● INPUT DATA:
______________________________
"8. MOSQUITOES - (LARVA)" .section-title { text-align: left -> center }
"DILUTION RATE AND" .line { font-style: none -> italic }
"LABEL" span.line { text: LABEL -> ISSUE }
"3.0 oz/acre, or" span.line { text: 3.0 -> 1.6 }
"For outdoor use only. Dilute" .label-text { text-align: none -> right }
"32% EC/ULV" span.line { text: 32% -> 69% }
______________________________
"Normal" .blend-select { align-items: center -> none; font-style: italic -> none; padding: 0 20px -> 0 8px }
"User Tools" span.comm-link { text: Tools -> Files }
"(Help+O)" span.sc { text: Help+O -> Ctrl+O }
______________________________
● INSTRUCTIONS FOR THE TASK: Look above for the line holding "text-align: left ->" and the line holding "text: 32% ->". Retype both, and every line between them, word for word and nothing else.

● THE COMPLETED TASK:
"8. MOSQUITOES - (LARVA)" .section-title { text-align: left -> center }
"DILUTION RATE AND" .line { font-style: none -> italic }
"LABEL" span.line { text: LABEL -> ISSUE }
"3.0 oz/acre, or" span.line { text: 3.0 -> 1.6 }
"For outdoor use only. Dilute" .label-text { text-align: none -> right }
"32% EC/ULV" span.line { text: 32% -> 69% }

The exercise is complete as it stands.